Currently, only Postgres is supported as DB, and only Redis as the fast
storage.

The library assumes that the query to be cached has a (single) column acting as
primary key, i.e. one which uniquely identifies a row in the result set of the
query.

## Usage

The main components when using the library are a DB table abstraction
(`PostgresTable`), a storage table abstraction (`RedisTable`), and a
`CachedTable` tying the 2 ends together.

The storage needs to encode and decode the data (to/from bytes). This is done
via codecs. Some basic ones are provided (`tablecache.*Codec`).

Records in the `CachedTable` can be accessed individually by primary key using
`get_record()`, or as part of a subset via `get_record_subset()` (see below for
`Subset`). If a record doesn't exist in fast storage, it is transparently
fetched from the DB. Note though that, if only some records in a subset are in
storage, all are queried from the DB.

If records change in the DB, the `CachedTable` has to be informed via
`invalidate_record()`. Invalidated records are lazily refreshed when they're
requested the next time.

Check out [examples/basic.py](examples/basic.py) for a quick start, which
should be pretty self-explanatory. There are more examples showing off advanced
functionality. There is a `docker-compose.yml` in the directory which starts
the Postgres and Redis instance needed for the examples.

### Redis

The Redis instance backing the cache must be configured to not expire keys
(this is the default), or data will be lost.
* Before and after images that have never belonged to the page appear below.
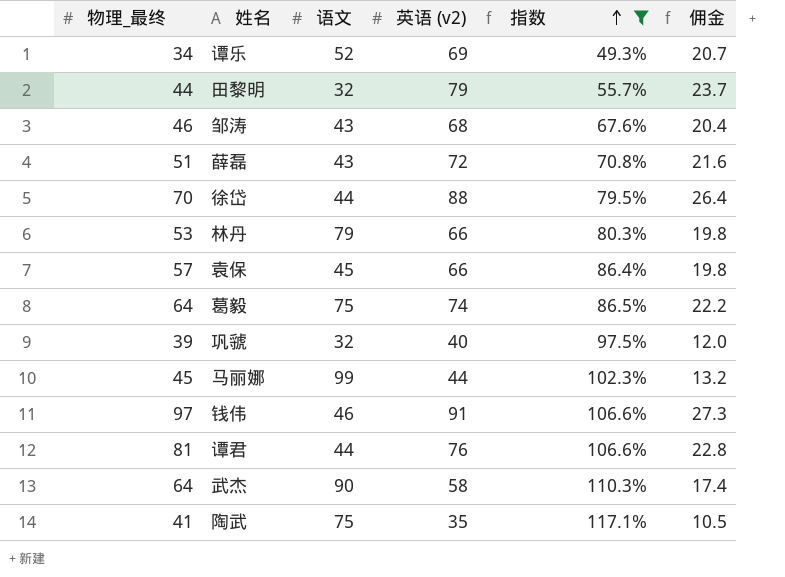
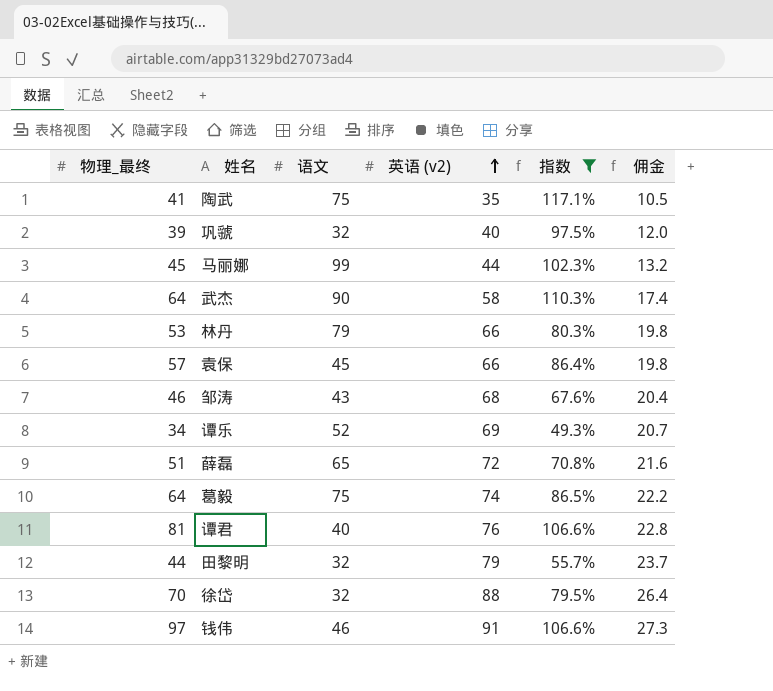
row order: 指数 ascending -> 英语 (v2) ascending
薛磊 | 语文: 43 -> 65
谭君 | 语文: 44 -> 40
徐岱 | 语文: 44 -> 32

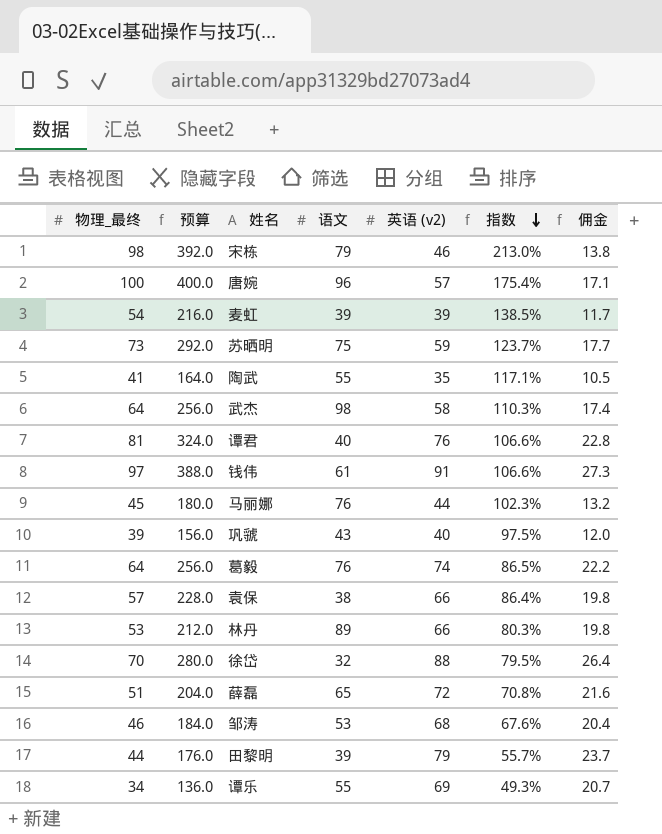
filter: 指数 <= 117.1% -> none
row order: 英语 (v2) ascending -> 指数 descending
column 预算 | formula: none -> [物理_最终] * 4
陶武 | 语文: 75 -> 55
武杰 | 语文: 90 -> 98
钱伟 | 语文: 46 -> 61
马丽娜 | 语文: 99 -> 76
巩虢 | 语文: 32 -> 43
葛毅 | 语文: 75 -> 76
袁保 | 语文: 45 -> 38
林丹 | 语文: 79 -> 89
邹涛 | 语文: 43 -> 53
田黎明 | 语文: 32 -> 39
谭乐 | 语文: 52 -> 55

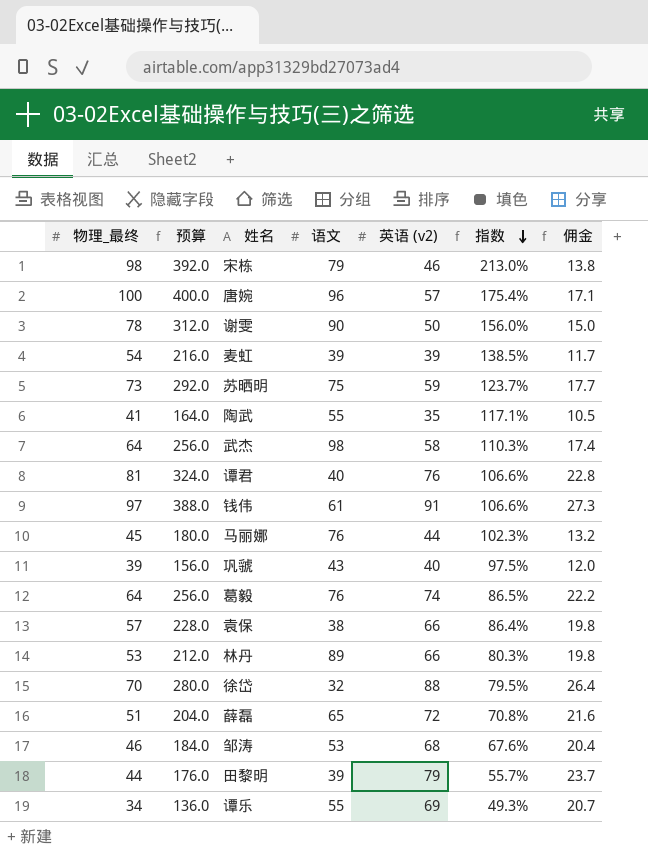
row 谢雯: none -> 78 | 312.0 | 90 | 50 | 156.0% | 15.0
To enable fast access of subsets of records, data is stored in a sorted set
with a (float) score that allows fast range queries. The score is calculated by
the `CachedSubset` implementation. When primary keys are numbers, it's
perfectly legal to use the primary key itself as the score
(`tablecache.NumberRangeSubset.with_primary_key('name_of_the_primary_key')`
returns a `CachedSubset` subclass that can be used). If the primary key is not
a numerical, using its hash may be a good option.

The classical example for a more meaningful use of the score is timeseries
data, where each record has a timestamp field (separate from the primary key)
and you need to quickly get all records in a time range. The score could be the
epoch timestamp in this case.

It's fine for different records to have the same score, the cache will tell
them apart by their unique primary key. Some care should be taken when defining
the score to avoid unnecessary collisions though. When looking up records by
primary key, all those with the same score are searched linearly for the one
with the matching key.

### Subsets

Subsets are the way to interact with more than one record at a time.
`tablecache.Subset` is an abstract base that allows the cache to get a subset
of all existing records either from the DB via a tuple of query parameters, or
from Redis via a list of score intervals. It is up to the implementor of the
subset to ensure that these actually match (i.e. that querying the DB with the
subset's DB parameters yields the same records as querying Redis with the score
intervals).

`tablecache.CachedSubset` extends it to allow a `CachedTable` to keep track of
which records it's supposed to keep in fast storage, and which score ranges
actually exist. `CachedSubset` implementations can offer a way adjust which
records should be cached via `adjust()`, which tells the `CachedTable` which
records to expire and which new ones to load. This can be used to e.g. expire
old timeseries data while loading the latest.
[examples/custom_subset.py](examples/custom_subset.py) and
[examples/segemented_subset.py](examples/segemented_subset.py) show how this is
done in practice.

Note that, while `Subset` and `CachedSubset` are separated for clarity, the
former doesn't need a separate implementation as it's just a superclass.

## Logging

The library logs messages with logger names in the `tablecache` namespace.